Second Order Sliding Mode Control Scheme for an Autonomous Underwater Vehicle with Dynamic Region Concept

Centre for Artificial Intelligence & Robotics, Universiti Teknologi Malaysia, Jalan Sultan Yahya Petra, 54100 Kuala Lumpur, Malaysia

Received 17 April 2015; Revised 17 June 2015; Accepted 18 June 2015

Academic Editor: Yong Liu

Copyright © 2015 Zool H. Ismail and Vina W. E. Putranti. This is an open access article distributed under the Creative Commons Attribution License, which permits unrestricted use, distribution, and reproduction in any medium, provided the original work is properly cited.

Abstract

The main goal in developing closed loop control system for an Autonomous Underwater Vehicle (AUV) is to make a robust vehicle from natural and exogenous perturbations such as wind, wave, and ocean currents. However a well-known robust control, for instance, Sliding Mode Controller (SMC), gives a chattering effect and it influences the stability of an AUV. Furthermore, some researchers combined other controls to get better result but it tends to present long computational time and causes large energy consumption. Thus, this paper proposed a Super Twisting Sliding Mode Controller (STSMC) with dynamic region concept for an AUV. STSMC or a second order SMC is adopted as a robust controller which is free from chattering effect. Meanwhile, the implementation of dynamic region is useful to reduce the energy usage. As a result, the proposed controller obtains global asymptotic stability which is validated by using Lyapunov-like function. Moreover, some simulations present the efficiency of proposed controller. In conclusion, STSMC with region based control is effective to be applied for the robust tracking of an AUV. It contributes to give a fast response when handling the perturbations, short computational time, and low energy demand.

1. Introduction

The development of control stability for an Autonomous Underwater Vehicle (AUV) has gained much attention from many researchers since several years ago [1]. This happened because of the fundamental role of an AUV for replacing human involved in dangerous underwater activities for instance in underwater rescues, military purposes, underwater pipe inspections, oil and gas explorations, and so forth [2].

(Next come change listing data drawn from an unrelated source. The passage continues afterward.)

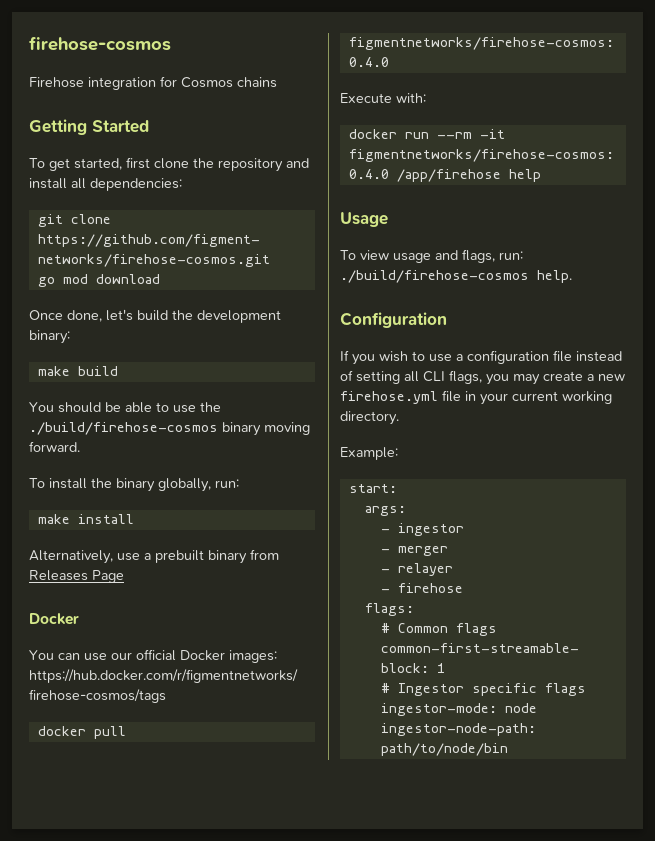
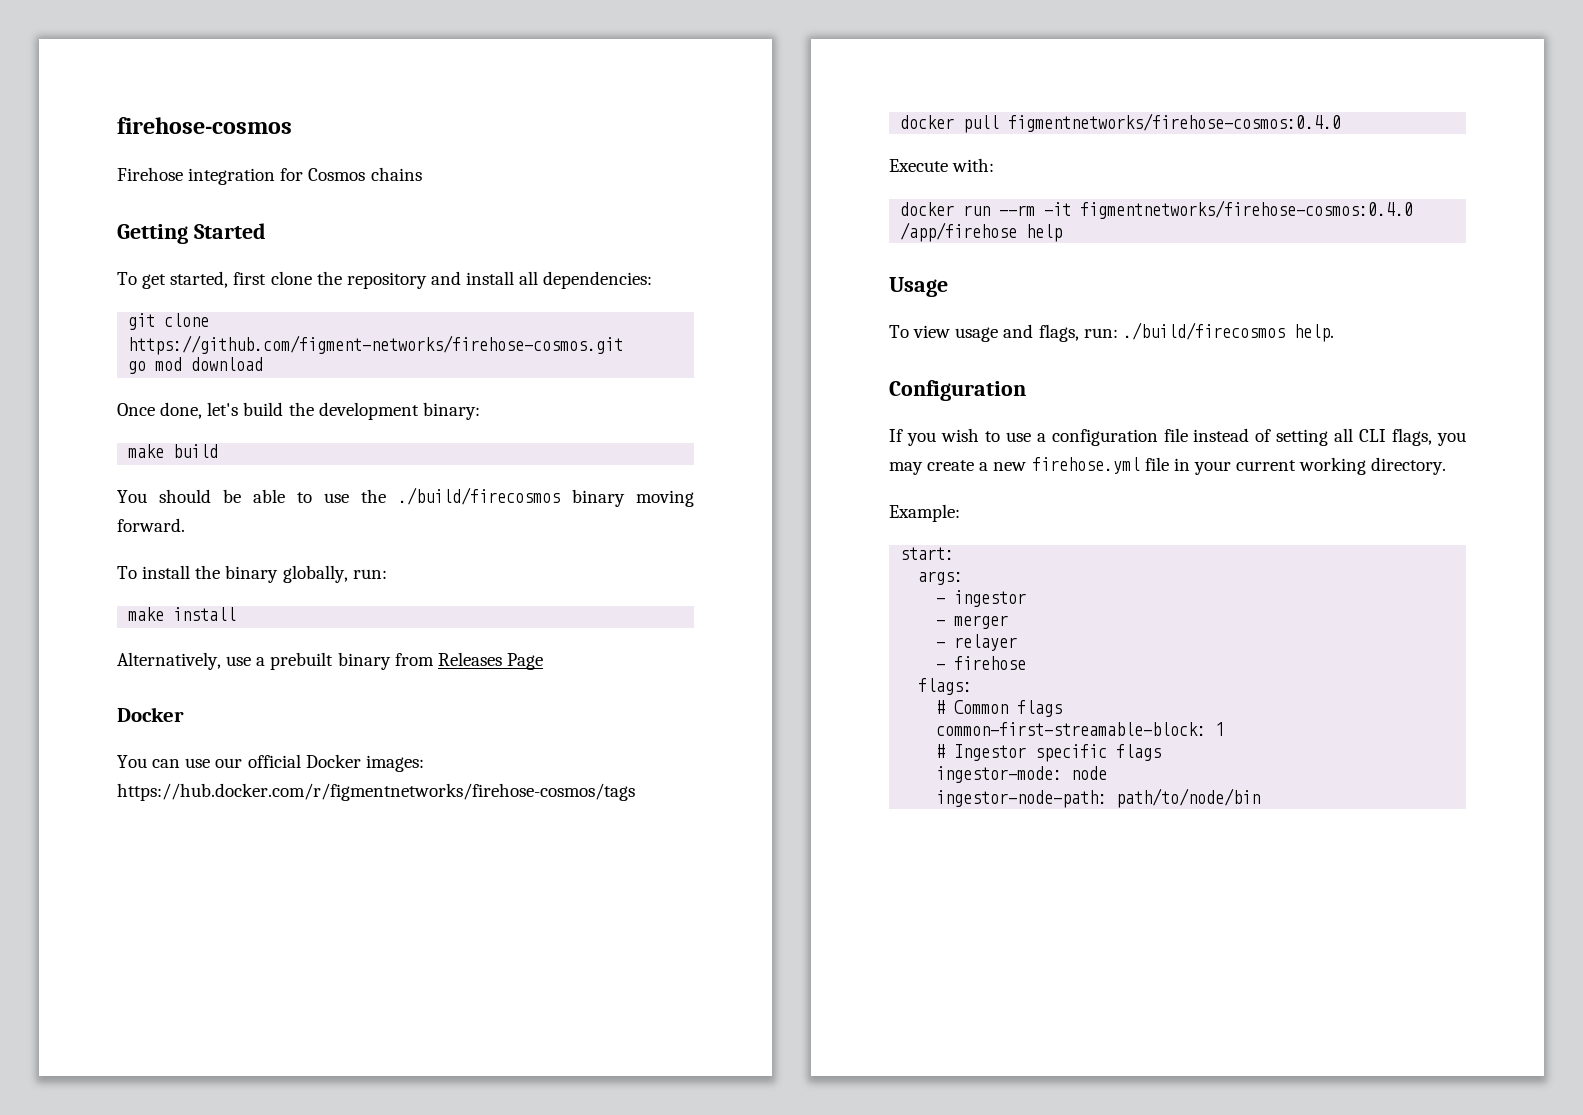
- You should be able to use the ./build/firehose-cosmos binary moving forward.
+ You should be able to use the ./build/firecosmos binary moving forward.
- To view usage and flags, run: ./build/firehose-cosmos help.
+ To view usage and flags, run: ./build/firecosmos help.

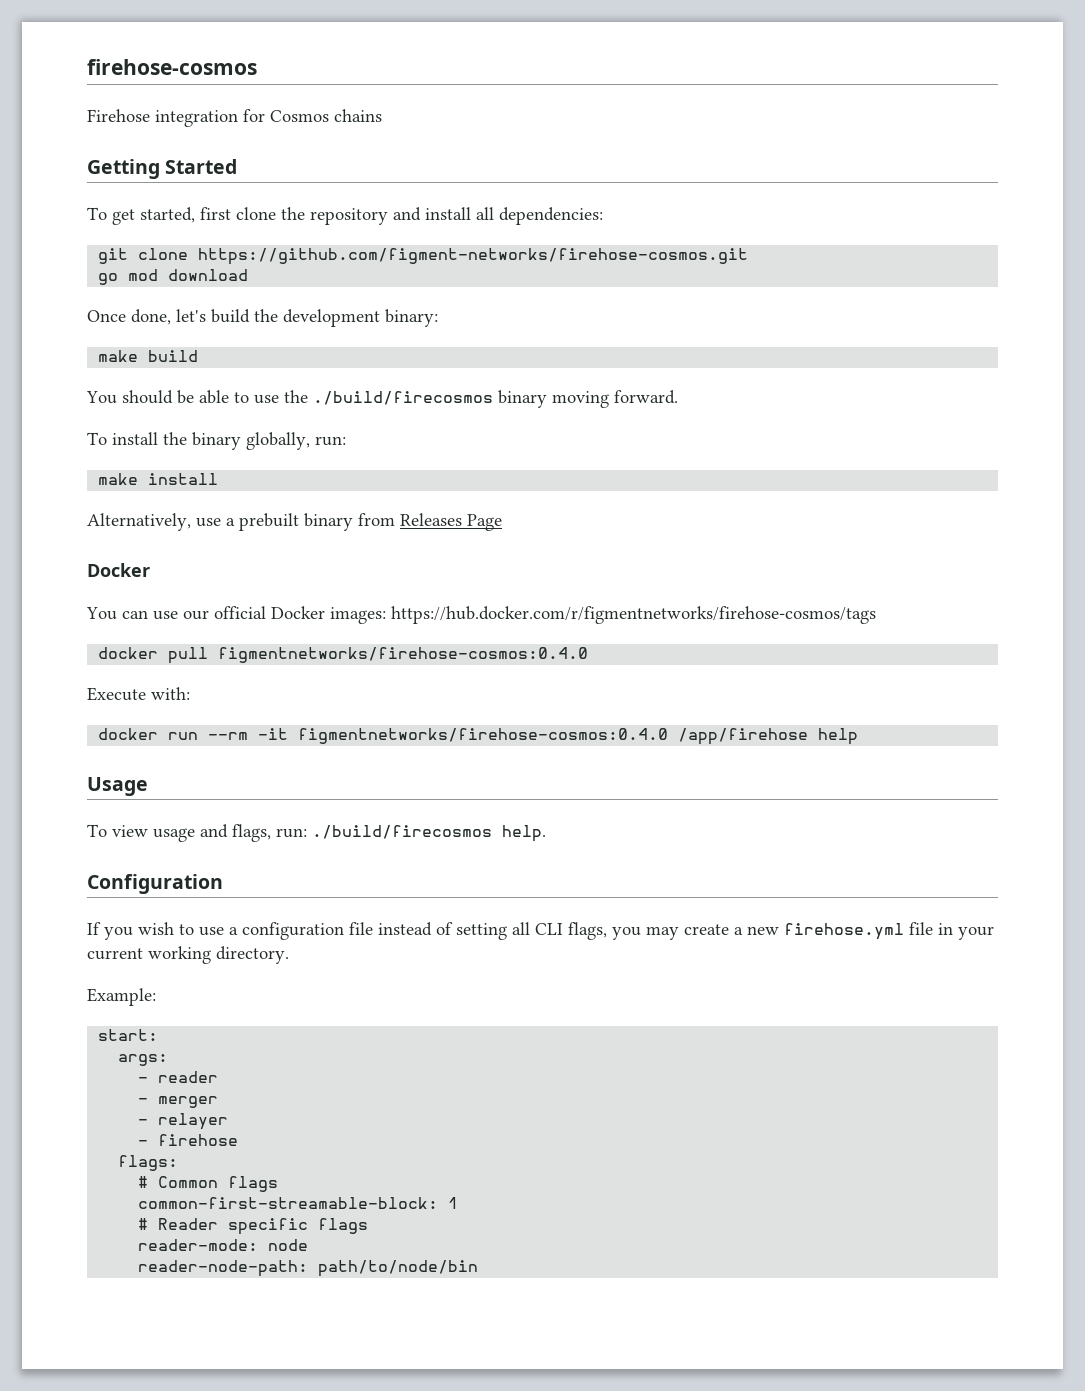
- - ingestor
+ - reader
- # Ingestor specific flags
+ # Reader specific flags
- ingestor-mode: node
+ reader-mode: node
- ingestor-node-path: path/to/node/bin
+ reader-node-path: path/to/node/bin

The robust tracking of an AUV against some natural disturbances is the main problem in this field [3, 4]. Whereas a precision of tracking desire trajectory is important to be obtained, so that dissipation of energy can be avoided [5]. To cope with this problem, a range number of robust control systems have been introduced. Each control had its advantages and disadvantages. For this reason, many researchers coupled two or three different controllers or unified them with another control technique to improve its performance.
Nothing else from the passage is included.